4) Detail - This one was entirely expected - details in HD were far more pronounced with the Mits. Lines on people's faces, imperfections in make-up...virtually everything seemed sharper and crisper with the Mits. My HD-DVD's really shined (sp) on the Mits. Unfortunately, there was no HD hockey last night (I am Canadian eh!) but there was baseball (yech!). The players and field were far more detailed on the Mits than the 4805 (as they should be). 

5) Upconversion - This is an oversight on my part more than anything else. I never hooked my Toshiba HD A30 to the 4805 via HDMI (only component). As such, I was only feeding it a 480p signal. Now I had my 22AWG HDMI cable from Monoprice (which really is close to the thickness of a garden hose!!!) and hooked it in to the Mits (set to 1080i). WOW! My regular DVD's look much better and come close to what I'm seeing with my HD DVD's. I didn't realize how much of a difference a good upconverting player could make until I saw it on my 96" screen! 

6) SD material (cable sources) - This was the last thing that I checked out and probably my biggest surprise of the night. I fully expected the 4805 to best the Mits on SD material...it did not. I would say that they were about equal. Unfortunately, I had spent my entire night viewing HD sources or upconverted DVD's until this point so there was a serious "ugggghhhh" factor when switching over to SD cable material.

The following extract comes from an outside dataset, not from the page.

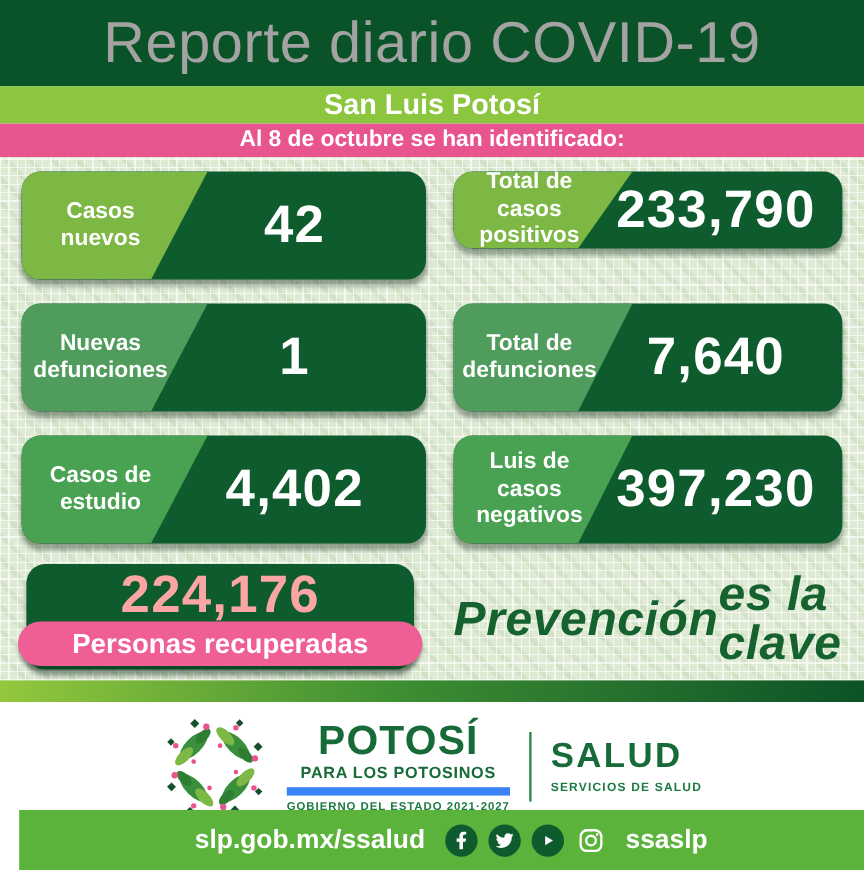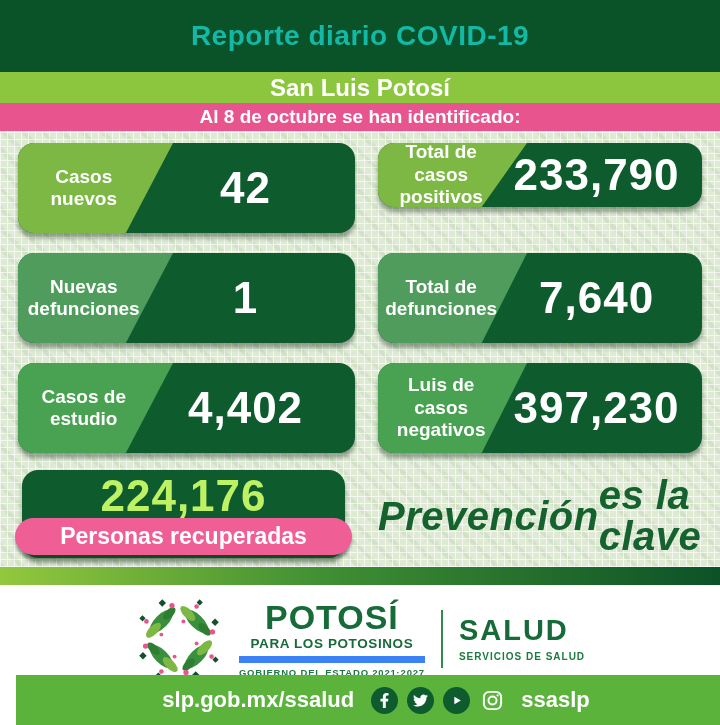"Reporte diario COVID-19" .title-bar h1 { color: #14b8a6 -> #a3a3a3; font-size: 28px -> 48px; font-weight: bold -> normal }
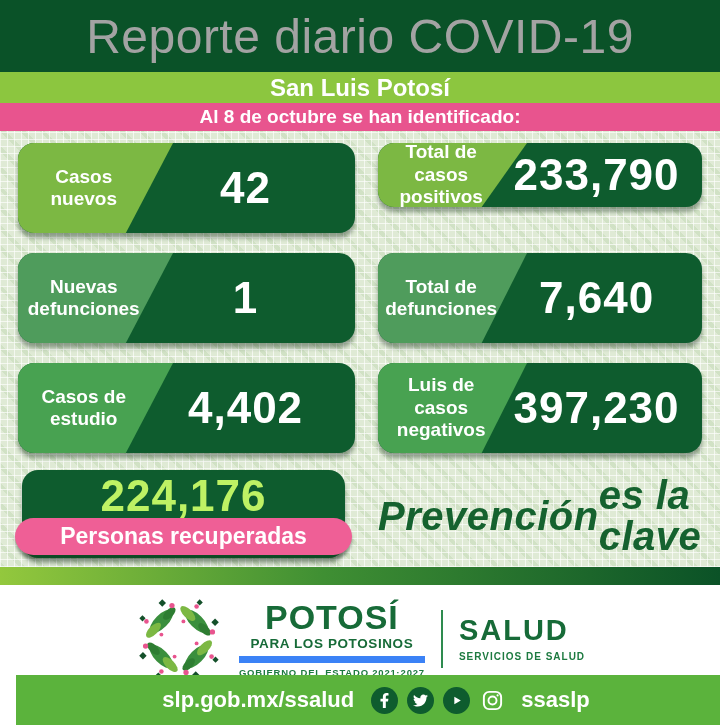"224,176" .recovered .big { color: #bef264 -> #fca5a5 }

Yes, it sucked but it was equally 'watchable' on both projectors. This is good because my 4 year old daughter spends most of her projector time watching Scooby Doo and Kim Possible from our PVR.

Parting thoughts -- I loved having the 4805 but it's clear that it's aging. I judge my upgrades based on whether or not it makes me want to watch my entire movie collection over again - the 4805 did that over a year ago and the Mits did it again last night. My other big benchmark is my wife's impression. She is far from a videophile and her first words were..."wow, I can really see the difference".

Consider me one happy camper!!!


----------



## Mike P. (Apr 6, 2007)

It's nice to hear a hands on comparison. It's obvious from your review the HC1500 is the better of the two. Just think if the HC1500 was calibrated like the 4805 was!


----------



## Keith from Canada (Jan 30, 2008)

Mike P. said:


> It's nice to hear a hands on comparison. It's obvious from your review the HC1500 is the better of the two. Just think if the HC1500 was calibrated like the 4805 was!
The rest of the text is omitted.